Tree Crown Segmentation and Estimation of Metrics From Point Clouds With Improved Local Maximum Method


Bahadir M., KARSLI F., Yildirim F. S., MISIR M.

Photogrammetric Record, cilt.40, sa.191, 2025 (SCI-Expanded) identifier identifier

  • Yayın Türü: Makale / Tam Makale
  • Cilt numarası: 40 Sayı: 191
  • Basım Tarihi: 2025
  • Doi Numarası: 10.1111/phor.70015
  • Dergi Adı: Photogrammetric Record
  • Derginin Tarandığı İndeksler: Science Citation Index Expanded (SCI-EXPANDED), Scopus, Academic Search Premier, Aerospace Database, Compendex, Geobase, INSPEC, DIALNET, Civil Engineering Abstracts
  • Anahtar Kelimeler: Bézier curve, improved local maximum method, point cloud, tree crown segmentation, tree metric estimation
  • Karadeniz Teknik Üniversitesi Adresli: Evet

Özet

In line with the forestry principles adopted by the countries, it is of great importance for sustainable development to protect the trees, which play a key role in preventing problems such as climate change and global warming, which have been on the agenda in recent years, and to segment their current status with remotely sensed data and to process individually into forest inventory information.
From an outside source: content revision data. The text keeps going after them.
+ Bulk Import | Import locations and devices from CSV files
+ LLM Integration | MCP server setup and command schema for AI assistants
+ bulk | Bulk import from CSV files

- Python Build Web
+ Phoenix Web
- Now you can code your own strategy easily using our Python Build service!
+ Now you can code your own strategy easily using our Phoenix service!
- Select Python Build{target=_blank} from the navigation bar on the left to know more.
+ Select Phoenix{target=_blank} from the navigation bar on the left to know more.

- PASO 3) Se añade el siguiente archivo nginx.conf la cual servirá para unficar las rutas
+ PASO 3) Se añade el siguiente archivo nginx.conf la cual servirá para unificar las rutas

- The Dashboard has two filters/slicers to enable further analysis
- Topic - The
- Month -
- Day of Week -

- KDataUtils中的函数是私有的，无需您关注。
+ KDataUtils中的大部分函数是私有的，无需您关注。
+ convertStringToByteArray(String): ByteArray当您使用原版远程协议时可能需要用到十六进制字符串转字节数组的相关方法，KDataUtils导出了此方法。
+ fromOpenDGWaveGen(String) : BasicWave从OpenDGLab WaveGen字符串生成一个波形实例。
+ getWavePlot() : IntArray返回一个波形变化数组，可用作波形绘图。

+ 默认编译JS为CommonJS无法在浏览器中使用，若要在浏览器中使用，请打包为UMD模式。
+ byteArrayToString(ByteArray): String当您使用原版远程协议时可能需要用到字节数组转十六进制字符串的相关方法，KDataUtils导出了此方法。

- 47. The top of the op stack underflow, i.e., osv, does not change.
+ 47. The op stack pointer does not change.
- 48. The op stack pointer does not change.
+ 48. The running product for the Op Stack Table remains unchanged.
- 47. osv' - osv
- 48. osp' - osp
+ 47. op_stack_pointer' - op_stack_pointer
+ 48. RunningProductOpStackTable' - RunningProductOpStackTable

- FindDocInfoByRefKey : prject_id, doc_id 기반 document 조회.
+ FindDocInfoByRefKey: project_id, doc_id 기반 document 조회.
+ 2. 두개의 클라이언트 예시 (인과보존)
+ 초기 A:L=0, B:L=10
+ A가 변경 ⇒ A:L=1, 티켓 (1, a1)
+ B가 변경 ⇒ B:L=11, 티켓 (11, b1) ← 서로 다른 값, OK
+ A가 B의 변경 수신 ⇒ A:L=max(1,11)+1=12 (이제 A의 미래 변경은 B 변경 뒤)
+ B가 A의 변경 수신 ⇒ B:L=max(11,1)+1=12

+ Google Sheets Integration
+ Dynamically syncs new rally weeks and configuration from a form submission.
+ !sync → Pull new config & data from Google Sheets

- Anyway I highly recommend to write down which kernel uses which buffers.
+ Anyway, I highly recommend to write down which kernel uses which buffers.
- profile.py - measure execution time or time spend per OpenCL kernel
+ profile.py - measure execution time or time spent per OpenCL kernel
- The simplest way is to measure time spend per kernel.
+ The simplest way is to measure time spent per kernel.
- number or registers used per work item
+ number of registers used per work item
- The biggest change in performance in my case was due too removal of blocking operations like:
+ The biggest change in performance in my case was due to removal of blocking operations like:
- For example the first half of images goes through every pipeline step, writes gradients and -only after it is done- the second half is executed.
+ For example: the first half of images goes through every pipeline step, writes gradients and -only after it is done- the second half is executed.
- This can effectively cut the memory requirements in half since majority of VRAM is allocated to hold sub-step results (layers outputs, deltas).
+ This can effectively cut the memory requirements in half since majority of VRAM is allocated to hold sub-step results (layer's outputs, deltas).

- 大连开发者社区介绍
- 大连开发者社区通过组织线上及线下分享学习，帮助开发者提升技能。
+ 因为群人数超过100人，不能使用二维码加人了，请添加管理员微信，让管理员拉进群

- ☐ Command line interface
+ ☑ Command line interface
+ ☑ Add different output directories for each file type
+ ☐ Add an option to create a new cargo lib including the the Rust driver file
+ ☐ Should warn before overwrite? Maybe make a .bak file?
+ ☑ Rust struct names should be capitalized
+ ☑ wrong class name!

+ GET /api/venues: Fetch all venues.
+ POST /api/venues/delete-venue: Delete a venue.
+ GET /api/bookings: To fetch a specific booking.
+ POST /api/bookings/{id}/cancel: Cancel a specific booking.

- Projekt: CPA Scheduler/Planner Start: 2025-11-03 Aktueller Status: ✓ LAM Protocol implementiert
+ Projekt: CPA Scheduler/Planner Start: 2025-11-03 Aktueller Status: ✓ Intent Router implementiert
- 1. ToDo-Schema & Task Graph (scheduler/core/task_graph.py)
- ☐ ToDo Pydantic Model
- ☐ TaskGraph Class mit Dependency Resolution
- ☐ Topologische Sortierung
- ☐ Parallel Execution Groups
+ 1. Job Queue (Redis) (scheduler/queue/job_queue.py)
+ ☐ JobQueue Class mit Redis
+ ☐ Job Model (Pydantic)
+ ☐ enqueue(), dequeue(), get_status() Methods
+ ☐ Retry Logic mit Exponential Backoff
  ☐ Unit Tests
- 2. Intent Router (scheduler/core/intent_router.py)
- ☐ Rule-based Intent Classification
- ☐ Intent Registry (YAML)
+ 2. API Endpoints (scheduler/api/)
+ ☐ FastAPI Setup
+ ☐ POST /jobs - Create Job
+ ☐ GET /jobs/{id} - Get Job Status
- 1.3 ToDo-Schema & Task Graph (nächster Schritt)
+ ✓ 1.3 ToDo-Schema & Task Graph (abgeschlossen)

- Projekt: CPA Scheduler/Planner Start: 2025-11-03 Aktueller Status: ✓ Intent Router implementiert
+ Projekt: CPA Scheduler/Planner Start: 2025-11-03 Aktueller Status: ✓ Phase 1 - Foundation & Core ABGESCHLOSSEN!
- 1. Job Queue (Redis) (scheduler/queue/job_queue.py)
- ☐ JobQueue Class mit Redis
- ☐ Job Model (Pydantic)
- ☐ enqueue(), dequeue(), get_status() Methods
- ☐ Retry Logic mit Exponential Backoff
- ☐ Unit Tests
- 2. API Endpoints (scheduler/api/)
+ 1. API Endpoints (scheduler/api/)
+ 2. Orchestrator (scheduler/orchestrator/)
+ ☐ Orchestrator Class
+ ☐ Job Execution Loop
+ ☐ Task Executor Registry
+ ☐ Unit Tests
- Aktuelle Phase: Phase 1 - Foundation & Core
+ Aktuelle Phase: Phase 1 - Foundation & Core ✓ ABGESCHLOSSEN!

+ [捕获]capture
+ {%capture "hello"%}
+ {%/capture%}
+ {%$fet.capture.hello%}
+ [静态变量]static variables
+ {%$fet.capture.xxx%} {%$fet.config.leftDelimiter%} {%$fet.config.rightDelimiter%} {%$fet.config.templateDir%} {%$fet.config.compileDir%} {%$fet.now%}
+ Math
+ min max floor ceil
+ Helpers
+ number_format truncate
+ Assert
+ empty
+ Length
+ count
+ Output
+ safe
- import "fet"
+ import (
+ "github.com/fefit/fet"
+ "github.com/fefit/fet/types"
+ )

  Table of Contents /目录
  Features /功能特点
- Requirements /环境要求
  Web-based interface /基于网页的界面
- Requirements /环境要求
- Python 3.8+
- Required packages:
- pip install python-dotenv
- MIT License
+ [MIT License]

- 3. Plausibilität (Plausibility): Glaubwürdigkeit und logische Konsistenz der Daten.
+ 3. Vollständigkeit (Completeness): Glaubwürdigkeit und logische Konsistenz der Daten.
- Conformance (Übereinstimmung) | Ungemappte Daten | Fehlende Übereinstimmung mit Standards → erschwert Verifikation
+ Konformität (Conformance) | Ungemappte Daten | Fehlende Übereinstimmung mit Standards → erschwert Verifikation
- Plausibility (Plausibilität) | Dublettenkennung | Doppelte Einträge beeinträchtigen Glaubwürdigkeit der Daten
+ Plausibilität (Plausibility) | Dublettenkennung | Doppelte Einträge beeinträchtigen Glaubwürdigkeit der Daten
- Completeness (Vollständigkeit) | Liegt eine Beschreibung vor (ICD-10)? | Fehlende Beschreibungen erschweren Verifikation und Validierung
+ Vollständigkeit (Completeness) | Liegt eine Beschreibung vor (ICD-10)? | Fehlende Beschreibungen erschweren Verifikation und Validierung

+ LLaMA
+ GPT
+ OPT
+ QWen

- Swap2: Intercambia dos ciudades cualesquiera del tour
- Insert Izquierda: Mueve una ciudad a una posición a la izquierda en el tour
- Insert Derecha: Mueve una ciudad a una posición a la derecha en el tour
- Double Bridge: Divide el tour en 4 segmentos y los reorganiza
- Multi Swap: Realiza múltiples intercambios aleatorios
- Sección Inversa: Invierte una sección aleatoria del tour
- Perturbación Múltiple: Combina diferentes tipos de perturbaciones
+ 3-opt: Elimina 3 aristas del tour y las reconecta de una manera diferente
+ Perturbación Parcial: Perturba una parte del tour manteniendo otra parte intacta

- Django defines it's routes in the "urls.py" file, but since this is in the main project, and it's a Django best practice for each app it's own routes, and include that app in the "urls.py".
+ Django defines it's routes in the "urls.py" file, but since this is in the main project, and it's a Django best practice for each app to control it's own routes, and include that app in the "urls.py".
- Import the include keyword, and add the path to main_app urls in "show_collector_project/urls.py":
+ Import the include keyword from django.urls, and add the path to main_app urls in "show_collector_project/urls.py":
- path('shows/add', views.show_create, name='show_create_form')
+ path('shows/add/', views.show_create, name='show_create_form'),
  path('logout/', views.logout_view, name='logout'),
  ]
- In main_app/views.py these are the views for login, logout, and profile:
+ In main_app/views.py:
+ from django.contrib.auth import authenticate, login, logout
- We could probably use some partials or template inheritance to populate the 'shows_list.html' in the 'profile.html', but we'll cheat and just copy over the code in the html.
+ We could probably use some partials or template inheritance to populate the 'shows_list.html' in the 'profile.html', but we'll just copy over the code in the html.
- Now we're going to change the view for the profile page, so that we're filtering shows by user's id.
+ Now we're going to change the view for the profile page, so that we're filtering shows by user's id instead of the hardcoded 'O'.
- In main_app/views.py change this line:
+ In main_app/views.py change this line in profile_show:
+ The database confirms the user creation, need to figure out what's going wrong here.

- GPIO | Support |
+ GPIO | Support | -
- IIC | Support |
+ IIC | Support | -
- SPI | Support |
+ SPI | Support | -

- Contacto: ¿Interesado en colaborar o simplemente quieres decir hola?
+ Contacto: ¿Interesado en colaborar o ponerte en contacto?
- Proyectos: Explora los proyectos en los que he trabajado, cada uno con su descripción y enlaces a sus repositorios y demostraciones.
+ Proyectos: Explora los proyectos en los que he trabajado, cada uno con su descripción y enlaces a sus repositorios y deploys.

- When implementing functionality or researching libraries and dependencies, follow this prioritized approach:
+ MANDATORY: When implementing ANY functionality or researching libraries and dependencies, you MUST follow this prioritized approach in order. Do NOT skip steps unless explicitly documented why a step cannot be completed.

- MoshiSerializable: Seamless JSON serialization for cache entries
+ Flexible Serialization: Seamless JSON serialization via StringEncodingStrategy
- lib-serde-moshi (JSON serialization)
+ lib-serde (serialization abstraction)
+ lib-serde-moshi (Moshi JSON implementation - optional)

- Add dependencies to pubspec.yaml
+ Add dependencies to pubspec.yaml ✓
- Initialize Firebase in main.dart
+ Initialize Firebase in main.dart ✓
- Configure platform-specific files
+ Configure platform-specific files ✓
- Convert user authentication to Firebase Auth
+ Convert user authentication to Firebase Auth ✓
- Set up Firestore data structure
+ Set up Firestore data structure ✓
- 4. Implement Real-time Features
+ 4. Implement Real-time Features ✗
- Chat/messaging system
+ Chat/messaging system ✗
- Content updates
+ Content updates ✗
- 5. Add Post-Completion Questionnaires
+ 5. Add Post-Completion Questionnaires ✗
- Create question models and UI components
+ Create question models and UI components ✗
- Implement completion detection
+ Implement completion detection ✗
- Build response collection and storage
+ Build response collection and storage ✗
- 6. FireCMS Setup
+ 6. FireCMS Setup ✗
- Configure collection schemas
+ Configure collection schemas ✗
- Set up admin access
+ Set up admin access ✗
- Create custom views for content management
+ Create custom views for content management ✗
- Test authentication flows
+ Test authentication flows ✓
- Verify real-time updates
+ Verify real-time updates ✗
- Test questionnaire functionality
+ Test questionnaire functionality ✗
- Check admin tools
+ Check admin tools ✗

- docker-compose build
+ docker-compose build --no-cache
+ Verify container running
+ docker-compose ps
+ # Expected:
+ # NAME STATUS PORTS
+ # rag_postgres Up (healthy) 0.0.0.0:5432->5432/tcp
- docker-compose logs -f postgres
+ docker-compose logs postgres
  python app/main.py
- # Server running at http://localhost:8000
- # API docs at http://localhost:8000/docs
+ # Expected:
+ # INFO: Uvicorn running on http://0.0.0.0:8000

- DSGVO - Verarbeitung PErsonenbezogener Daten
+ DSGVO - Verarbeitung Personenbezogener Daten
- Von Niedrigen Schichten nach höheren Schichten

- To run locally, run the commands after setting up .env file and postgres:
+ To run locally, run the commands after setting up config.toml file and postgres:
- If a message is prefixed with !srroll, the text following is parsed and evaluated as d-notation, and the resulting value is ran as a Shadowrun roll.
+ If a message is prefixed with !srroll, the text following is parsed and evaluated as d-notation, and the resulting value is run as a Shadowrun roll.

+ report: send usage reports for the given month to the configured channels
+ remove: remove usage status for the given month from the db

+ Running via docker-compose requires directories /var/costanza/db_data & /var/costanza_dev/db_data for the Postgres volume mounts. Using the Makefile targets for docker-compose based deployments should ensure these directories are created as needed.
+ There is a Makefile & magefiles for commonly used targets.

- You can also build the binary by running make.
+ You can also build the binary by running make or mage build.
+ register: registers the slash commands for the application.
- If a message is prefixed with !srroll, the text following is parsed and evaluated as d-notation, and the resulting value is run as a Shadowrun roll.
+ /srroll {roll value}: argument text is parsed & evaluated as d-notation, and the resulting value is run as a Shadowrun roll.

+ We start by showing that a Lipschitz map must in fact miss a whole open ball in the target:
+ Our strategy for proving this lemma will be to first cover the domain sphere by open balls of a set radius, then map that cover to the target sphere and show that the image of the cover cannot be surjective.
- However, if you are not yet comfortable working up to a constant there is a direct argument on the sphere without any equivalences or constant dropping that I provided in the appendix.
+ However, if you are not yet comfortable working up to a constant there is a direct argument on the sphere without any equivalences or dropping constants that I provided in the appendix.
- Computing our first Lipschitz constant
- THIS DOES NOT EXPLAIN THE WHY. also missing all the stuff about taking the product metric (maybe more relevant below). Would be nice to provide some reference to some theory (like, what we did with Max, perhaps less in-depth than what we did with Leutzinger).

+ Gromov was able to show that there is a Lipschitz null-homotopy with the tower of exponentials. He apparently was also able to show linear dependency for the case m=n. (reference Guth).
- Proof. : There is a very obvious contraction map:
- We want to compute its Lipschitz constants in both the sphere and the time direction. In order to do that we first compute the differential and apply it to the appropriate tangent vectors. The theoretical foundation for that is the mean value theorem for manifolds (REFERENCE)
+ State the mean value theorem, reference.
In this paper, a novel approach based on the two-stage Improved Local Maximum method is proposed for individual tree crown segmentation from point clouds. Additionally, four different tree metrics (tree height, crown width, diameter at breast height, crown base height) were estimated as a result of the segmentation for individual trees. The workflow of the proposed approach consists of detecting individual trees using the existing Marker-Controlled Watershed Segmentation (MCWS), followed by an alternative solution with the Improved Local Maximum method supported by Bézier Curves in two different planes for the improvement of erroneous tree clustering in adjacent trees. Existing and improved allometric equations are used for metric estimation of the resulting tree clusters. Aerial LiDAR (UAV-LiDAR) and photogrammetric point clouds of stone pine (Pinus pinea) woodlands in Akdeniz University and spruce (Picea orientalis) woodlands in Maçka (Trabzon) were used as datasets to test the proposed method. According to the object-based accuracy analysis, the average segmentation accuracy is 79% and the spatial error at the tree centers is ±0.785 m. In addition, the proposed method provides ease of work and speed compared to large-scale ground-based tree segmentation and metric extraction methods.